In Chapters 5 and 6, I will present our studies utilizing epigenomic and transcriptomic data to gain insight into the causal mechanisms of obesity and non-alcoholic fatty liver disease (NAFLD). To elucidate molecular mechanisms underlying obesity-related GWAS variants, we integrated promoter-enhancer interactions in human primary adipocytes with adipose cis expression quantitative trait locus (eQTL) variants (Chapter 5). Using promoter capture Hi-C, we first assayed chromosomal interactions in human primary adipocytes. In combination with human subcutaneous adipose transcriptomes, we then identified four genes associated with BMI or obesity-related traits that are also under cis regulation via chromosomal looping. We further performed electrophoretic mobility shift assays (EMSAs) to validate the allelic effect of a cis eQTL, rs4776984, regulating mitogen-activated protein kinase 5 (MAP2K5). The reference allele displayed a lower protein binding affinity than the alternative allele, in line with the computationally predicted disruptive effect. Finally, we also reported 38 additional BMI candidate genes under the regulation of chromosomal interactions for future studies of obesity.
In our NAFLD study (Chapter 6), we tested the hypothesis that obesity may impair the function of adipose tissue, which can lead to ectopic fat accumulation in the liver, resulting in NAFLD. To understand the molecular pathogenesis of NAFLD driven by obesity, we examined the liver histology and subcutaneous adipose transcriptomes from 259 morbidly obese Finnish individuals that underwent a bariatric surgery. One year after the surgery, we re-profiled their adipose transcriptomes to assess the effect of the weight loss on adipose gene expression. At baseline, we identified adipose expression of 43 genes downregulated in non-alcoholic steatohepatitis (NASH) patients. Of these, the adipose expression of 17 genes was negatively correlated with liver steatosis and serum TGs. In a large panel of mouse strains, expression of five of the 17 genes was also correlated with a diet-induced liver steatosis. Specifically, the adipose expression of one of the five genes, death associated protein kinase 2 (DAPK2), recovered after the weight-loss at the one-year follow-up. Combining phenotype and longitudinal transcriptome data, we performed mediation analyses to demonstrate the causal effect of DAPK2 adipose expression on NAFLD. When DAPK2 expression was knocked down in human primary preadipocytes, five key genes involved in autophagy, of which two also function in adipocyte differentiation, were also downregulated.
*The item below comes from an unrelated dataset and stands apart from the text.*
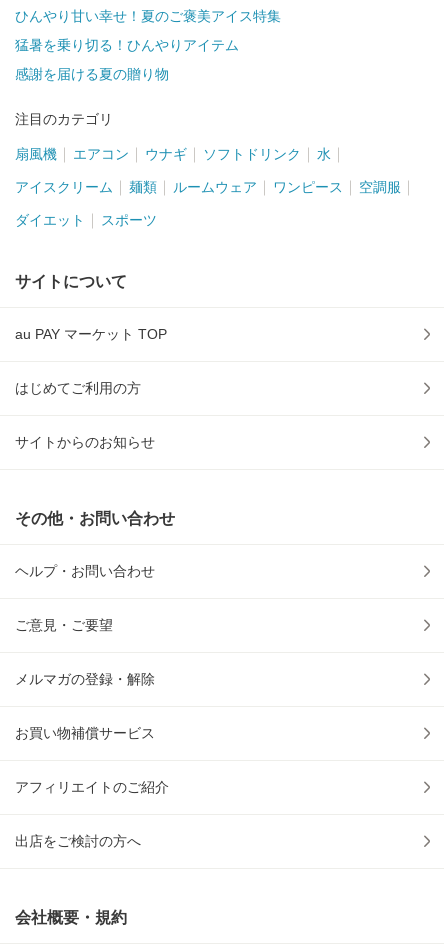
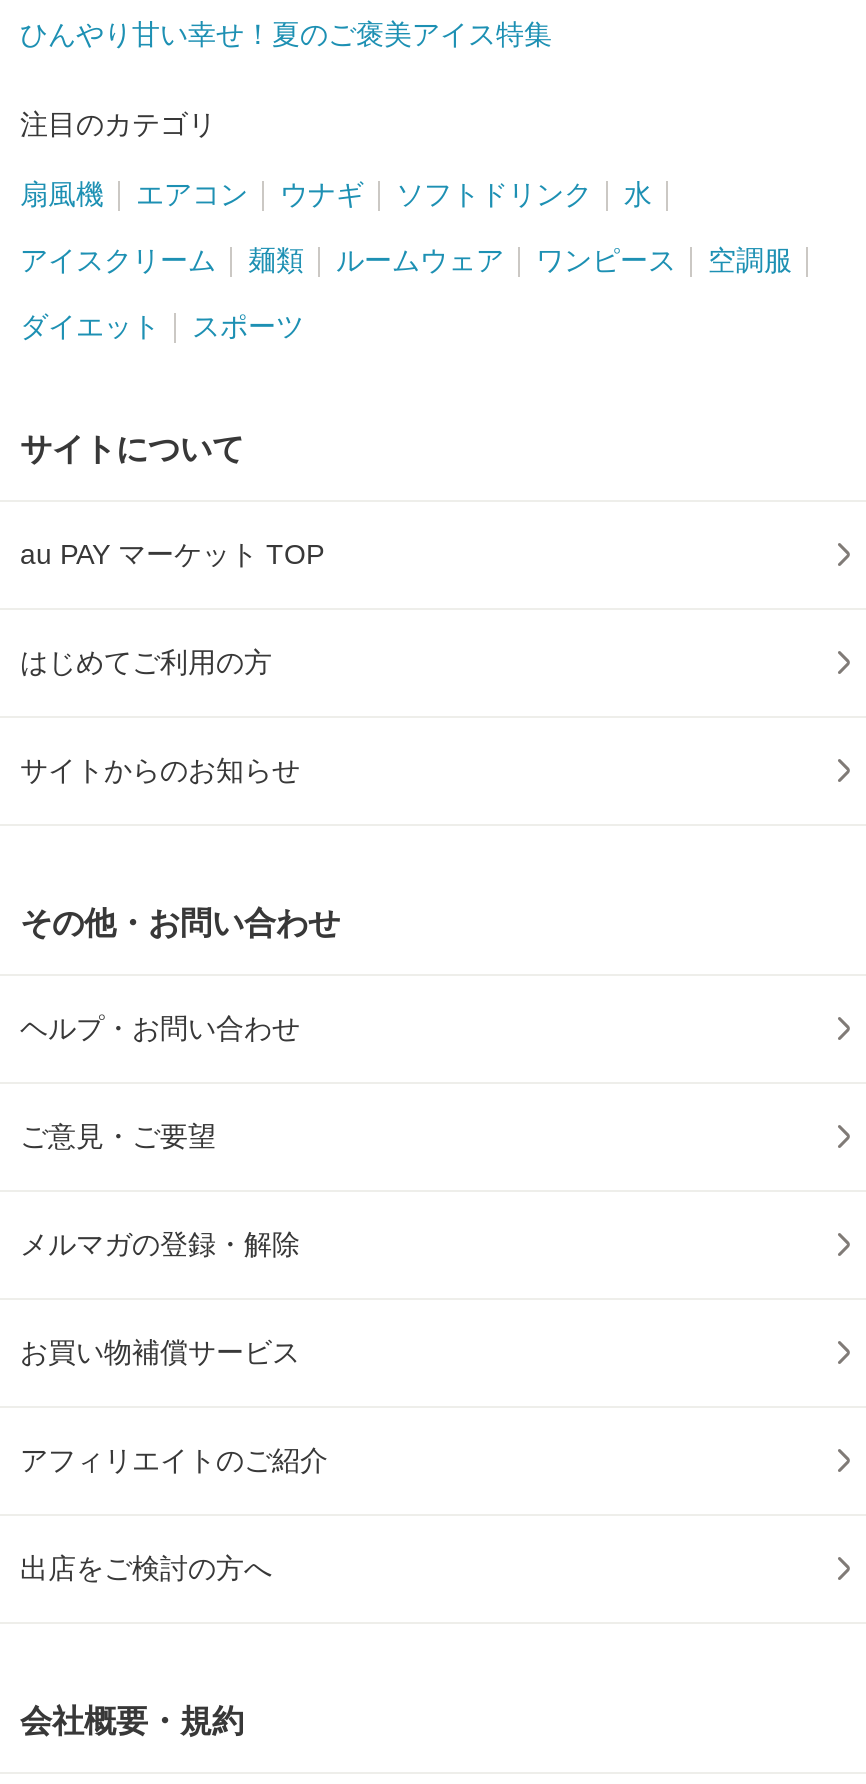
- 猛暑を乗り切る！ひんやりアイテム
- 感謝を届ける夏の贈り物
Our findings suggest an obesity-induced reduction of DAPK2 expression as a new pathogenic mechanism of NAFLD through impairment of autophagy pathway and adipocyte differentiation. In summary, our work presented in Chapters 5 and 6, employing functional genomic approaches and computational methods to decipher disease mechanisms of obesity and NAFLD, highlights strategies to understand the molecular pathogenesis of human disease beyond GWAS.